What the task requires = Which lines of the listing below contain the word "items"? Copy each of them.

━━━━━━

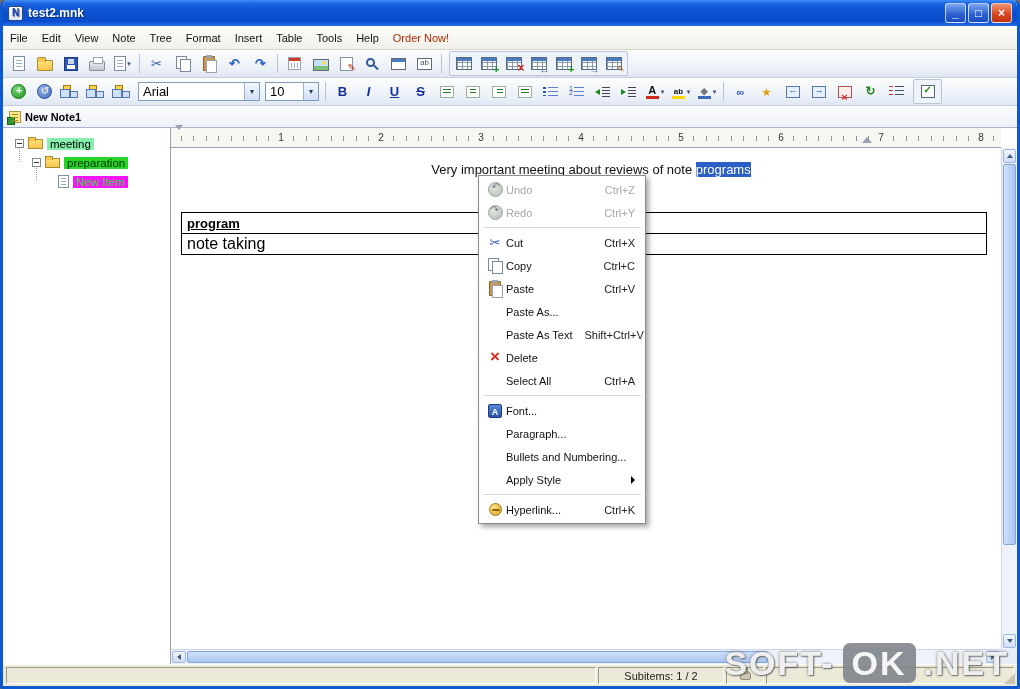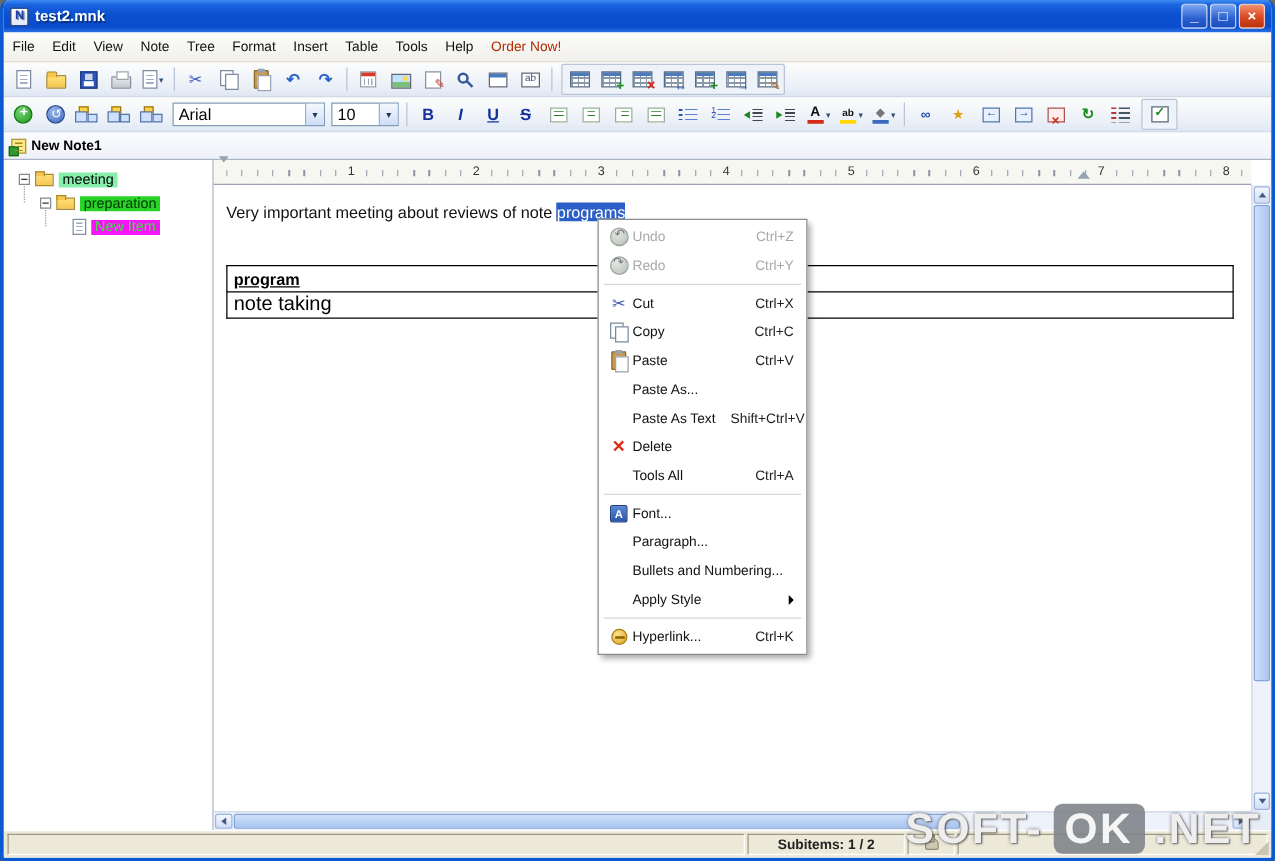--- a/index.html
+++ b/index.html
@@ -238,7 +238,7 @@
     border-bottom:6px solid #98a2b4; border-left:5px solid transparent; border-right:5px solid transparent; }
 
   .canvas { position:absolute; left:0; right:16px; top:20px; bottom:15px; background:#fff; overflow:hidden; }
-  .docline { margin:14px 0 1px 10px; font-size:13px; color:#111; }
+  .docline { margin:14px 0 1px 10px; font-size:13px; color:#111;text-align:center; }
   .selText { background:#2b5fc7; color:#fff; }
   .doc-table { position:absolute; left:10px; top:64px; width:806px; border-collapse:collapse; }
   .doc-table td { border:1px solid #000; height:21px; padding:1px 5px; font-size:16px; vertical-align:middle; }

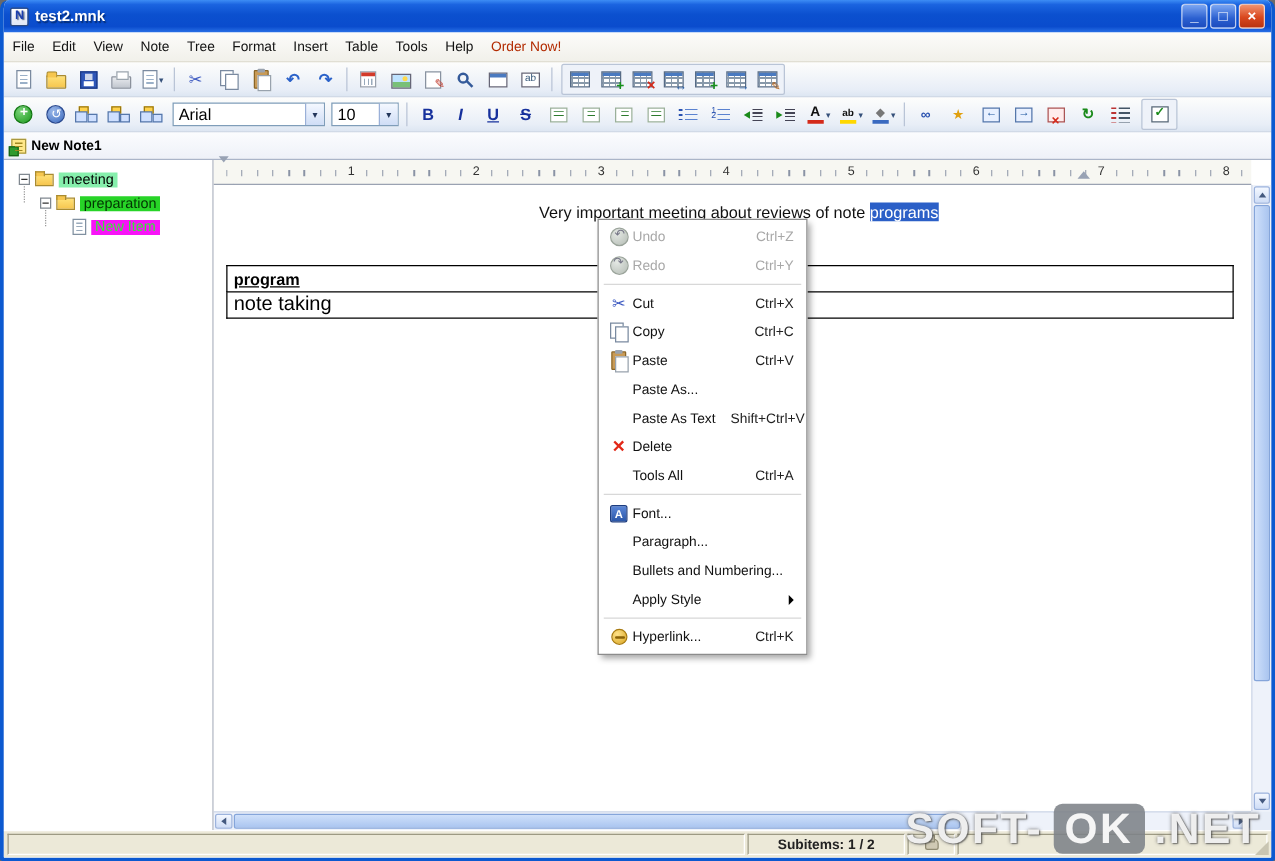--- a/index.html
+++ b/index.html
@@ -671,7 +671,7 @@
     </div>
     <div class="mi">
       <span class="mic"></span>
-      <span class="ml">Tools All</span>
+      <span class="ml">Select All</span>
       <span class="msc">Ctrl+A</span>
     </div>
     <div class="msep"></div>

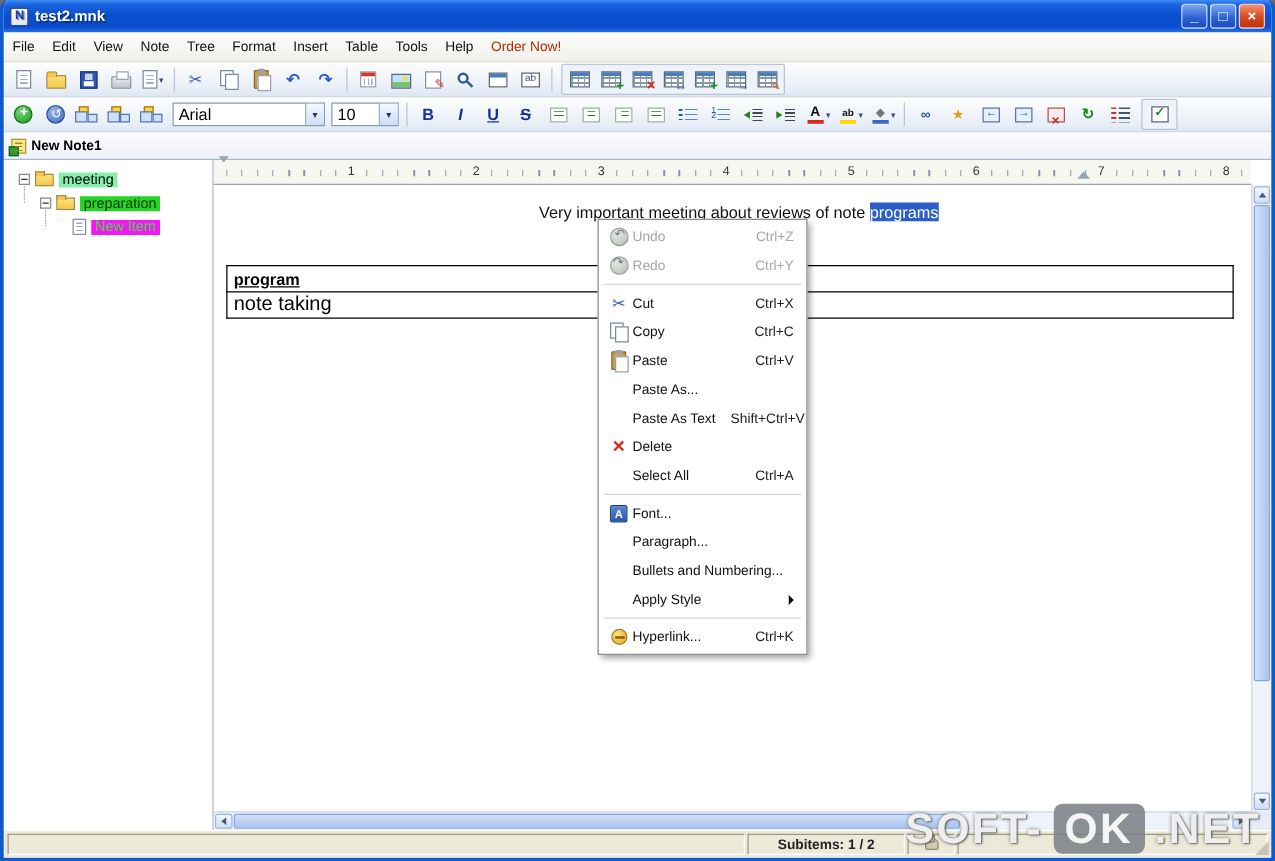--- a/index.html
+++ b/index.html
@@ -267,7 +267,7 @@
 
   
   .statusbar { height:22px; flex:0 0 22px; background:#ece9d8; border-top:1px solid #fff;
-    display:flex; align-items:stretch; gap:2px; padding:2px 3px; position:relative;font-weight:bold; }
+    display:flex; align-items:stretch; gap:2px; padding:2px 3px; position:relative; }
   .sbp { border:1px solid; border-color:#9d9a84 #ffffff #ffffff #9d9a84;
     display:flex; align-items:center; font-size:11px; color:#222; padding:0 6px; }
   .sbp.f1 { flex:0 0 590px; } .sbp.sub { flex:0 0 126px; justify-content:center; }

━━━━━━

Task result =
-    display:flex; align-items:stretch; gap:2px; padding:2px 3px; position:relative;font-weight:bold; }
+    display:flex; align-items:stretch; gap:2px; padding:2px 3px; position:relative; }
     display:flex; align-items:center; font-size:11px; color:#222; padding:0 6px; }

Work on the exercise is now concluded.